>>> Barron's WeekEnd Summary

Cover:
-AI is transforming financial markets by enabling certain utilities to benefit from tech giants investing in power for AI data centers. These data centers require enormous electricity, and utilities are negotiating deals that obligate tech companies to cover their energy costs, even amidst political pressure and consumer backlash. President Trump emphasized that major tech firms must provide for their power needs to prevent increased electricity prices for consumers. As a result, utilities expect consumers to save around $100 annually, while they secure long-term revenue. However, the existing electrical grid is at risk of overload, with projections of potential shortages for data-center developments by 2028.

Interview:
-Jim Paulsen, though self-described as a "retired Grampa," continues to engage deeply with economic analysis through his Substack newsletter, Paulsen Perspectives, which he initiated in February 2024 after retiring from a 40-year career as a chief investment strategist, primarily at Wells Fargo and the Leuthold Group.
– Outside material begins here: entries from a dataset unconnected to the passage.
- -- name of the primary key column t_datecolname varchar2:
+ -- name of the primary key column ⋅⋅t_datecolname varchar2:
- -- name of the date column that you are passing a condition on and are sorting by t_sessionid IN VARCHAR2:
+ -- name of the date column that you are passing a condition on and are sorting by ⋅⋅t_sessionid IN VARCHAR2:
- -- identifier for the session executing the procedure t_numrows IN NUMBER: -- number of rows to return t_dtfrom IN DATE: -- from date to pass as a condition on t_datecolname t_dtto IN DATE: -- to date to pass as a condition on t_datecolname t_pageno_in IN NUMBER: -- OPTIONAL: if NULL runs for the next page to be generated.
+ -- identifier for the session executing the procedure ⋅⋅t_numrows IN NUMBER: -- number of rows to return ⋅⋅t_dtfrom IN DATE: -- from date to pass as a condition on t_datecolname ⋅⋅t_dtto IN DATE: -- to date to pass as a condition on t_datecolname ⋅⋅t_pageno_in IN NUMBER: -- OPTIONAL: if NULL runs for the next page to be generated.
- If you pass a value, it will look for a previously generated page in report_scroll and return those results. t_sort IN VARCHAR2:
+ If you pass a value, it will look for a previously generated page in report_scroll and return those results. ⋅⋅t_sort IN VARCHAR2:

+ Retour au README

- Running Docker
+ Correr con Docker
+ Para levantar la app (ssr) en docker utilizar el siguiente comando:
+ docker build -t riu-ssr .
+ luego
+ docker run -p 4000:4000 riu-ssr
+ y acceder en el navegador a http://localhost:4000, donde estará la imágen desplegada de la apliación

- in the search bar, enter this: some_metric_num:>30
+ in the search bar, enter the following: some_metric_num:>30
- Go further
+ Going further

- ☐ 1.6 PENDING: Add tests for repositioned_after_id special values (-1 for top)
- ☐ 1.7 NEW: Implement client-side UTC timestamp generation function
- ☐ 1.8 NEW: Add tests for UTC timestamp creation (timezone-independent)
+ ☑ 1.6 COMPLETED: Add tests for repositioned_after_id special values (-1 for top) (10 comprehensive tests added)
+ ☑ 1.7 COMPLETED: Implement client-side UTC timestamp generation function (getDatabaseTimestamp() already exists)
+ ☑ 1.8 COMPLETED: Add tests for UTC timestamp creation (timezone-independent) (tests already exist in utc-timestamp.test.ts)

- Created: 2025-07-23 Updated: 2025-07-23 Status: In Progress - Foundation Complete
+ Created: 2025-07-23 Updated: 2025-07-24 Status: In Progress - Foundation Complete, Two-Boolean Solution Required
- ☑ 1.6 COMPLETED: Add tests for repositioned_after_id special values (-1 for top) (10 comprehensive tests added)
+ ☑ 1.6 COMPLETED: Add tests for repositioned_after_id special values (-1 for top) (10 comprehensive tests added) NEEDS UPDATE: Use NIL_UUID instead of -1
Now free from corporate constraints, he enjoys exploring the emotional and mathematical aspects of trading, contributing to his appeal as a writer for nearly 7,500 subscribers with regular posts on topics such as bond yields, consumer confidence, and sector rotation. In a mid-February conversation with Barron’s, Paulsen expressed a bullish outlook on the markets despite a recent downturn in tech stocks and artificial intelligence, citing the current low levels of confidence among consumers and private sector leaders as historically favorable indicators for investment. He acknowledges a persistent worry about potential downturns, particularly concerning the year 2026, yet maintains that the prevailing pessimism presents a compelling case for being invested.

Tech Trader:
-Nvidia's recent fiscal fourth-quarter earnings received praise from analysts, highlighting "generational growth at inspirational valuation." Despite strong results and a booming AI data-center buildout, Nvidia's stock fell 5.5%, trapped in a sideways movement since October. Concerns include growth deceleration, with sales growth having peaked at 265%, and increasing competition from companies like Meta and major cloud providers developing their own chips. Nvidia's substantial $95 billion inventory commitment raises risks, and limitations in the data-center boom may impact hyperscalers’ capital expenditures. Additionally, Nvidia's investments in the AI start-up ecosystem, while substantial, may not significantly impact its overall sales of $216 billion in fiscal 2026 or the projected $350 billion this year.

The Trader:
-Financial stocks are facing challenges due to concerns over private credit, heightened inflation as indicated by January's producer price index, potential U.S. military actions against Iran, and increased import tariffs. A significant focus is on corporate earnings, particularly profit margins. Nvidia's earnings call did not show signs of slowing data-center growth, but its gross margin guidance slightly exceeded estimates. Moreover, the aggregate gross margins for S&P 500 companies, excluding financial and real estate sectors, have decreased to about 45%, down from over 47% in 2021. This decline is critical as gross margins are indicative of a company's future earnings potential; lower margins often imply reduced profitability per product or service and may signal decreasing demand and growth, despite net margins potentially appearing stable due to cost-cutting strategies.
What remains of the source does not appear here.